Renzi habría recibido un préstamo de 700.000 euros a un empresario para pagar su nuevo chalet en Florencia

Además, el ex premier italiano –en el cargo entre 2014 y 2016– lleva semanas a la defensiva en relación a la Fundación Open. Dicha entidad nació en 2012 para financiar el auge en política de Matteo Renzi y actualmente está siendo investigada por la Justicia transalpina sobre la base de supuesta financiación ilegal. La organización, en los últimos años, ha recibido muchas donaciones privadas, pero públicamente conocidas a través de su página web. Pero no todas las contribuciones han sido transparentes, ya que hubo un listado paralelo de financiadores ocultos. Por el momento, los magistrados itálicos tienen todavía que demostrar quiénes financiaron ilegalmente a la Fundación Open y si finalmente lo hicieron. Matteo Renzi no aparece en el registro de los imputados.  
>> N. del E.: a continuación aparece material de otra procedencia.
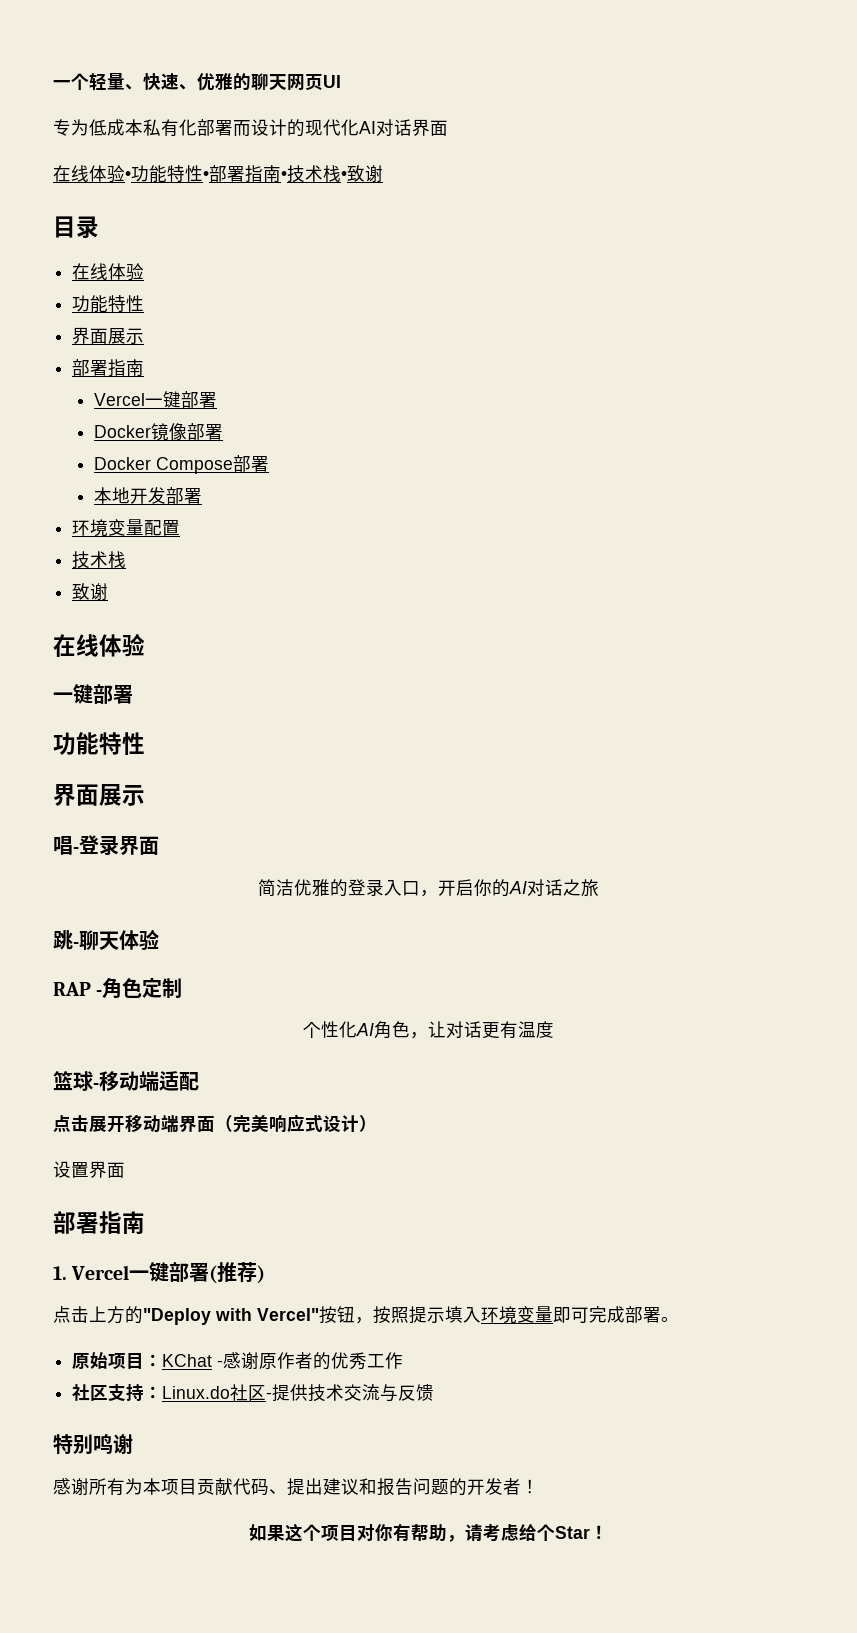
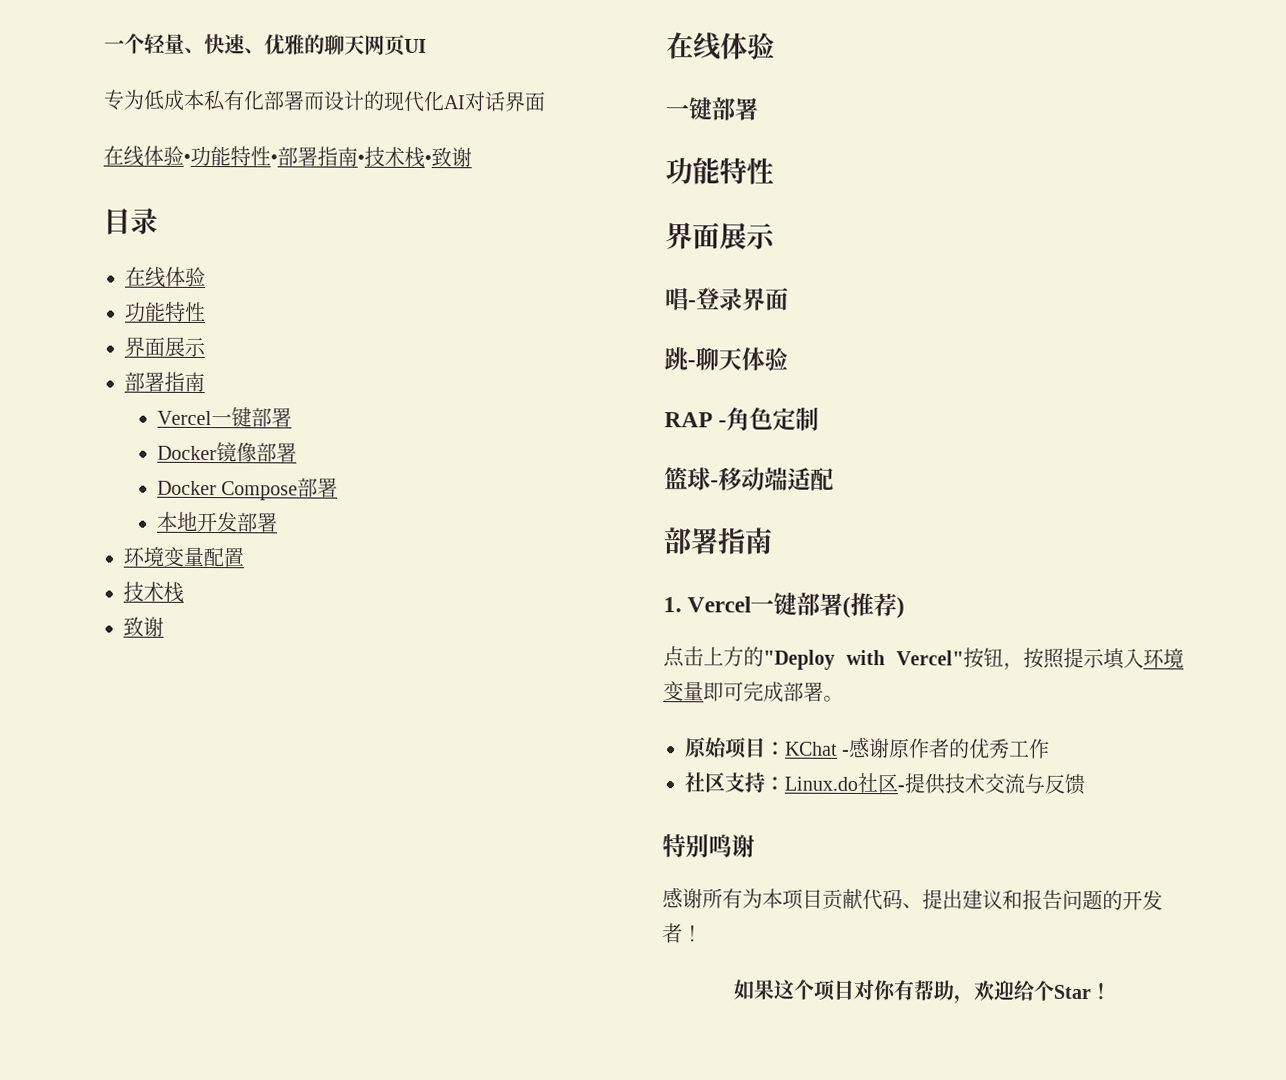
- 简洁优雅的登录入口，开启你的AI对话之旅
- 个性化AI角色，让对话更有温度
- 点击展开移动端界面（完美响应式设计）
- 设置界面
- 如果这个项目对你有帮助，请考虑给个Star！
+ 如果这个项目对你有帮助，欢迎给个Star！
Según los investigado por el semanal italiano L'Espresso, Renzi habría recibido un préstamo de 700.000 euros a un empresario para pagar su nuevo chalet en Florencia. Atendiendo a la información ofrecida por la histórica cabecera, el ex premier habría recibido ese dinero de la madre de "un empresario que ha financiado la Fundación Open" y que tuvo un cargo en una sociedad pública durante su mandado como jefe del Gobierno. Renzi, quien no está imputado, se comporta como víctima mediática asegurando que, con dichas informaciones "falsas" se desincentiva la financiación de su proyecto político.  
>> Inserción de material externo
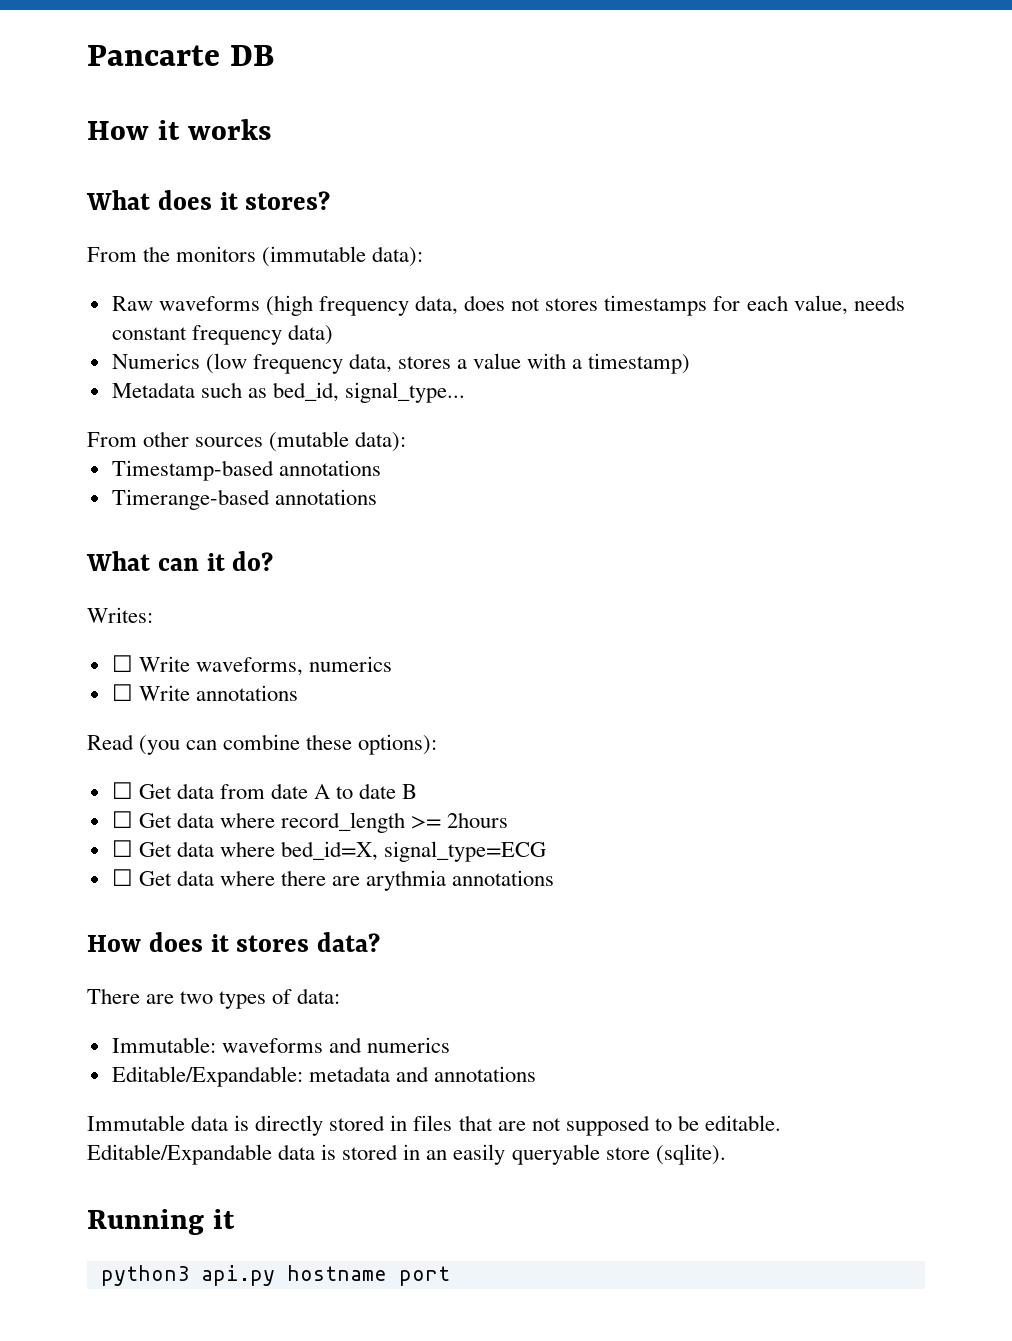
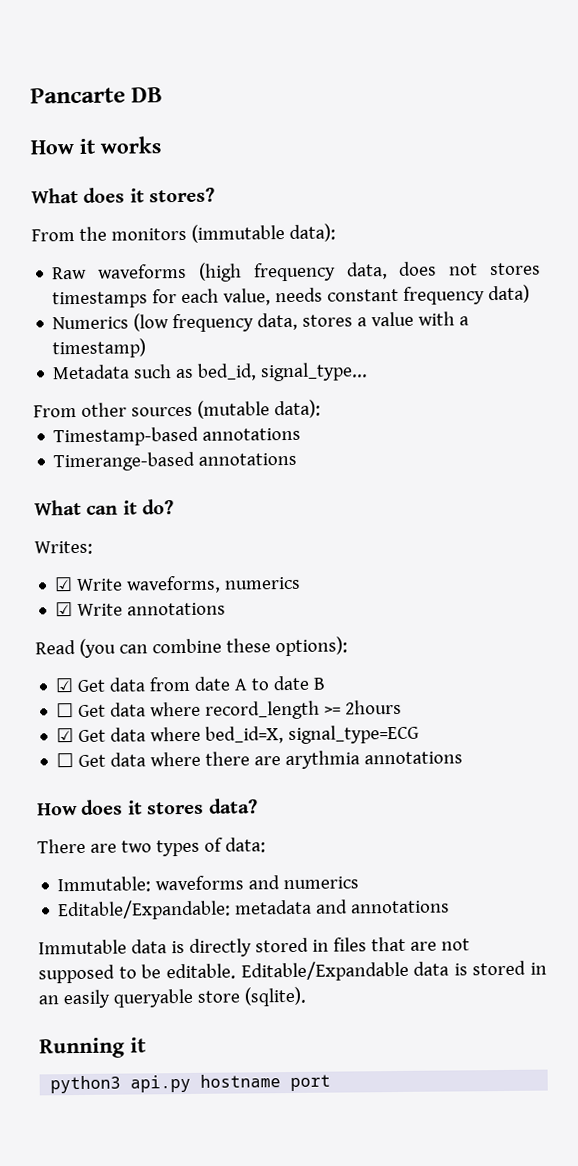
- ☐ Write waveforms, numerics
+ ☑ Write waveforms, numerics
- ☐ Write annotations
+ ☑ Write annotations
- ☐ Get data from date A to date B
+ ☑ Get data from date A to date B
- ☐ Get data where bed_id=X, signal_type=ECG
+ ☑ Get data where bed_id=X, signal_type=ECG

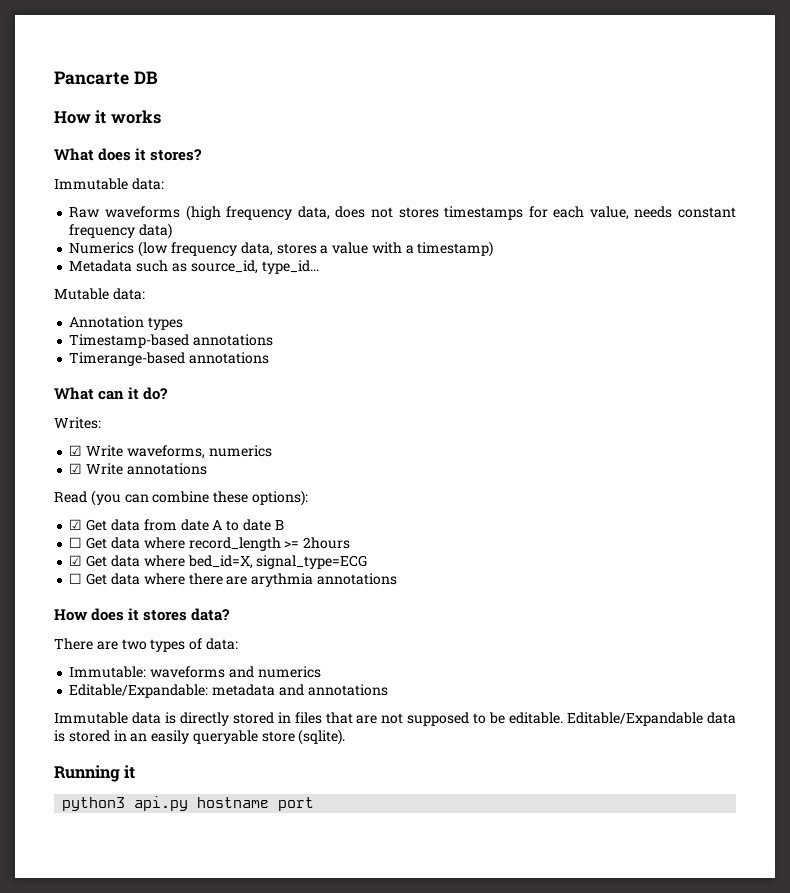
- From the monitors (immutable data):
+ Immutable data:
- Metadata such as bed_id, signal_type...
- From other sources (mutable data):
+ Metadata such as source_id, type_id...
+ Mutable data:
+ Annotation types

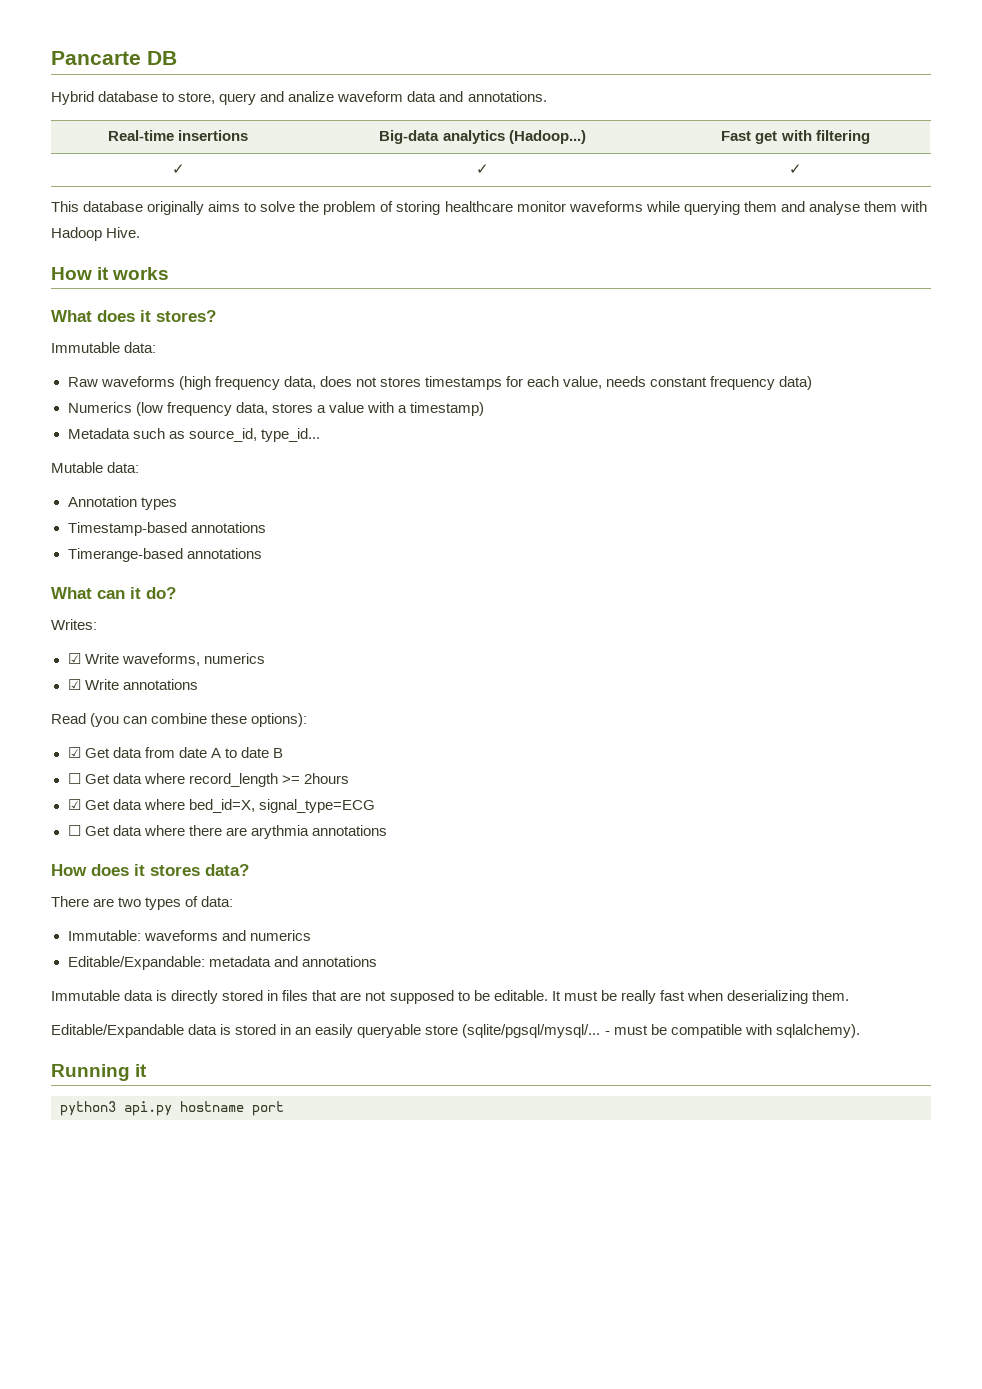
+ Hybrid database to store, query and analize waveform data and annotations.
+ Real-time insertions | Big-data analytics (Hadoop...) | Fast get with filtering
+ ✓ | ✓ | ✓
+ This database originally aims to solve the problem of storing healthcare monitor waveforms while querying them and analyse them with Hadoop Hive.
- Immutable data is directly stored in files that are not supposed to be editable. Editable/Expandable data is stored in an easily queryable store (sqlite).
+ Immutable data is directly stored in files that are not supposed to be editable. It must be really fast when deserializing them.
+ Editable/Expandable data is stored in an easily queryable store (sqlite/pgsql/mysql/... - must be compatible with sqlalchemy).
Atendiendo a los últimos sondeos publicados por el programa "Cartabianca" de la cadena televisiva pública Rai 3, el partido de Matteo Renzi, Italia Viva (IV) obtendría tan sólo el 3,3% de las preferencias ante unas hipotéticas nuevas elecciones generales. Así pues, en la práctica, la formación del ex presidente del Gobierno no sería más que el sexto partido de Italia, por no decir el penúltimo. En la misma encuesta publicada esta semana, la más votada sería la naconalista Liga de Matteo Salvini, que convence a 1 de cada 3 transalpinos. Salvini, junto a su colega soberanista Giorgia Meloni (Hermanos de Italia) y al moderado Silvio Berlusconi (Forza Italia), podría acercarse a la mayoría absoluta en ambas Cámaras siempre que se produjera un adelantamiento electoral.

El ex primer ministro Matteo Renzi, quien aseguraba llegar al 10% de los consensos, tres meses después se hunde al 3%. Su arrogancia le ha permitido conquistar el apoyo del 40% de los italianos en 2014 y perderlo en un referéndum constitucional en 2016 con el 60% de votos en contra. Tras dimitir, prometió "dejar la política" y pero volvió a presentarse a las generales de 2018 para seguir haciendo su juego como senador. 
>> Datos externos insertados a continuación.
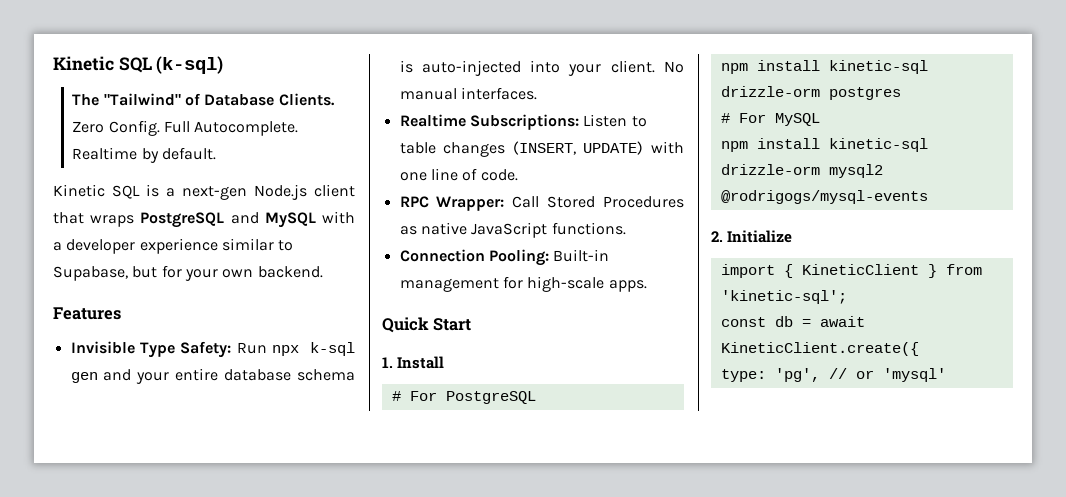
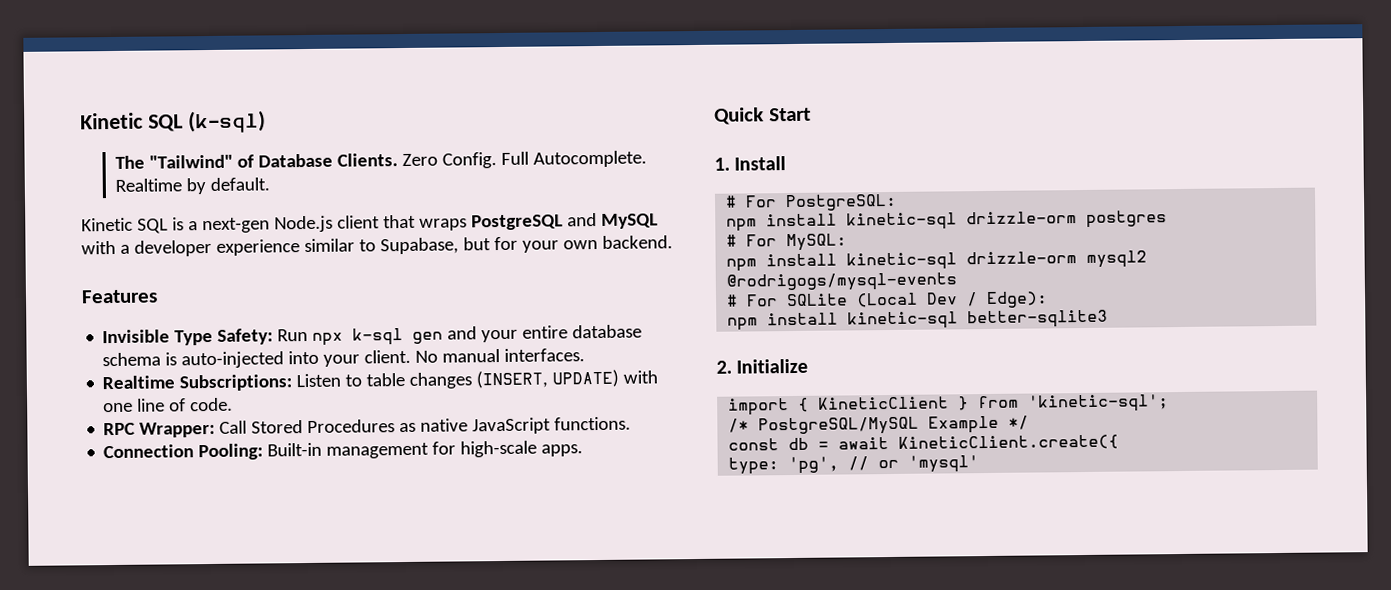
- # For PostgreSQL
+ # For PostgreSQL:
- # For MySQL
+ # For MySQL:
+ # For SQLite (Local Dev / Edge):
+ npm install kinetic-sql better-sqlite3
+ /* PostgreSQL/MySQL Example */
Entre bambalinas, ha actuado como líder en la sombra del Partido Democrático (PD) a espaldas del secretario general, Nicola Zingaretti, forzándolo a un acuerdo con los históricos adversarios del Movimiento 5 Estrellas (M5E) de Beppe Grillo. Tras su fracaso como líder del PD, decidió protagonizar la política italiana en solitario, creyendo que con un 5% inicial, el centrismo podía redimensionar a su antiguo partido, fagocitar a los grillinos y hacer frente al exitoso leguista Matteo Salvini. En un clima donde la mitad de los italianos desearían un hombre fuerte al frente del Gobierno, Matteo Renzi ha jugado mal sus cartas. Los números lo confirman.